Under Section 95 of the new law signed by President Duterte last Feb. 14, a deposit substitute is now defined as an alternative form of obtaining funds from the public, other than deposits through the issuance, endorsement, or acceptance of debt instruments for the borrower’s own account, for the purpose of re-lending or purchasing of receivables and other obligations. 

Obtaining funds from the public involves borrowing from 20 or more individuals and corporate entities that are not acting as financial intermediaries, at any one time, subject to the safeguards and regulations issued by the Monetary Board.  

With the new law, borrowings from financial intermediaries are now excluded from the accounts subject to RRR.

BSP Governor Benjamin Diokno had said the RRR reduction is part of the central bank’s broad financial sector reform agenda to promote a more efficient financial system by lowering financial intermediation costs.
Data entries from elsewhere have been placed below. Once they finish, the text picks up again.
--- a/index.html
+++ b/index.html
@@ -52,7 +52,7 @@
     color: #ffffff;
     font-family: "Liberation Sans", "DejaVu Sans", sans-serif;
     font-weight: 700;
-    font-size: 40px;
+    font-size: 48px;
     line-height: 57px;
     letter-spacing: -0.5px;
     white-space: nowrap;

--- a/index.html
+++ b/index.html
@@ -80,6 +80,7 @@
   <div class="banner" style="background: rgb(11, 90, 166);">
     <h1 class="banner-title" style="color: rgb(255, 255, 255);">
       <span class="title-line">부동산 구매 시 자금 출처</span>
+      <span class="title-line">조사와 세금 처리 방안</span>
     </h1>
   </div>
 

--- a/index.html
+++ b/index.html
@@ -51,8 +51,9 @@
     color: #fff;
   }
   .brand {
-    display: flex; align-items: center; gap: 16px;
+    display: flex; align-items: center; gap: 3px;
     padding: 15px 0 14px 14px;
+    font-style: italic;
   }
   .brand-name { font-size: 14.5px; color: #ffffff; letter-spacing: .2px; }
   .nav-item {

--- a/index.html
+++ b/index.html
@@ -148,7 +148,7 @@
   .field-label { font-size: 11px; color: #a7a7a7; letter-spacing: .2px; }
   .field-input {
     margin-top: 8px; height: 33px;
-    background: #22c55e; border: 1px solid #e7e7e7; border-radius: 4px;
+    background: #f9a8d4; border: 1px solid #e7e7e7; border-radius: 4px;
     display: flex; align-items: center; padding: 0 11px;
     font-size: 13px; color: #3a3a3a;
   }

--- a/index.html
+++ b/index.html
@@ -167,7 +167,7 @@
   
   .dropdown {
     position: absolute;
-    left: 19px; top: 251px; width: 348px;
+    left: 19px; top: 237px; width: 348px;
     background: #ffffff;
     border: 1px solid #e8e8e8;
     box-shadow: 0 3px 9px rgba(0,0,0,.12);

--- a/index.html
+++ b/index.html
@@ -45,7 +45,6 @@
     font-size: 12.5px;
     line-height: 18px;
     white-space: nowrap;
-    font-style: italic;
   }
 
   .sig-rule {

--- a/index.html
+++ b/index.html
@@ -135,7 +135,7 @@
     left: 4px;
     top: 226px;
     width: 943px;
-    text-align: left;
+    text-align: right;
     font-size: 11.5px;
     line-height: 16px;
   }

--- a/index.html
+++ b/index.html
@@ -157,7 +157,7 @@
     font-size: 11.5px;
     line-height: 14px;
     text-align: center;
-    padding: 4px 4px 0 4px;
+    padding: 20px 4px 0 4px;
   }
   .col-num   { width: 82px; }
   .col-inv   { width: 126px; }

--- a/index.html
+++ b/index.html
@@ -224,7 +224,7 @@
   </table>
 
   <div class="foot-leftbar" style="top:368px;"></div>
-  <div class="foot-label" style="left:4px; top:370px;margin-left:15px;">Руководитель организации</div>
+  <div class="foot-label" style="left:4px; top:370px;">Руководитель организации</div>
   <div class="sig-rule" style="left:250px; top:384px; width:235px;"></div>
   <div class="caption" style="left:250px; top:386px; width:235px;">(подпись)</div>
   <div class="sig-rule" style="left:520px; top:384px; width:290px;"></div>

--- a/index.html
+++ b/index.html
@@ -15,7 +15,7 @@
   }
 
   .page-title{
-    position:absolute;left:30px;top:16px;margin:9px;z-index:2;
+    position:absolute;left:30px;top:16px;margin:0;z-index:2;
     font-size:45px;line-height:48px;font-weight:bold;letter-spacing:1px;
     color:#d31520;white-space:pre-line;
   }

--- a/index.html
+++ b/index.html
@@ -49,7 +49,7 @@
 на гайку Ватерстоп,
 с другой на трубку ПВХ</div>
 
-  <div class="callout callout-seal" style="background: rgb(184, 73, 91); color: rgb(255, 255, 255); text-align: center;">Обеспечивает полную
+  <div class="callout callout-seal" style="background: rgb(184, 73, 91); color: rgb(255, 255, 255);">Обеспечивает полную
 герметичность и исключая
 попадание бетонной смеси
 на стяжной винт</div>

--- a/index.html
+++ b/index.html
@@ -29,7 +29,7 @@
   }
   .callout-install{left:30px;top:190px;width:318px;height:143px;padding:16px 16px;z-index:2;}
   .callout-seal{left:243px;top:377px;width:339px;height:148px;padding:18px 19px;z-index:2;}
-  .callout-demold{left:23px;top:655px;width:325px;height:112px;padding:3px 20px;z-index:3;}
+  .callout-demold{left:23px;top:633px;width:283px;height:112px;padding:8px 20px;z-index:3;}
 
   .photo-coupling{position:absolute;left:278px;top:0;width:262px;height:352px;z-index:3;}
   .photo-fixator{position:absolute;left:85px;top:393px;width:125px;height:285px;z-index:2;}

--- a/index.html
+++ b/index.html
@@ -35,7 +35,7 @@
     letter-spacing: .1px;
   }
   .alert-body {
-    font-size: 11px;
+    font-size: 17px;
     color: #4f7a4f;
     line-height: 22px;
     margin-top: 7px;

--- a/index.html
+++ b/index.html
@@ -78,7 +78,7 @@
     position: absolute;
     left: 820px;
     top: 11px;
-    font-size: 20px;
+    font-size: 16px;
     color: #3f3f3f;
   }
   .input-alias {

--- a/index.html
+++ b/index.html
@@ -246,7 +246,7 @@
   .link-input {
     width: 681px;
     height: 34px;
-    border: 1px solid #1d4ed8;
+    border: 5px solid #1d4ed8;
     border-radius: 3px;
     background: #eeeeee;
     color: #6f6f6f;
These operational adjustments are in line with the BSP’s objectives of enhancing the effectiveness of monetary policy and deepening the domestic money market.

The BSP’s Monetary Board resumed the reduction of the level of deposits banks are required to keep with the central bank by slashing the level by 200 basis points to 16 percent from the current 18 percent in three tranches.

The reduction would apply to the reservable liabilities of universal and commercial banks starting with 100 basis points on May 31, followed by 50 basis points on June 28, and another 50 basis points on July 26.

Diokno said the BSP would review the potential cuts on the reserve requirements for other banks and non-bank financial institutions in the next round of reserve requirement adjustments.

He added the BSP has recognized the continued downtrend in domestic inflation for the past six months to a 16-month low of three percent in April, bringing the average to 3.6 percent in the first four months, well within the central bank’s two to four percent target.

The BSP chief said the adjustment would help mitigate any tightness in domestic liquidity conditions due to limited public expenditure following the budget impasse in the first quarter of the year.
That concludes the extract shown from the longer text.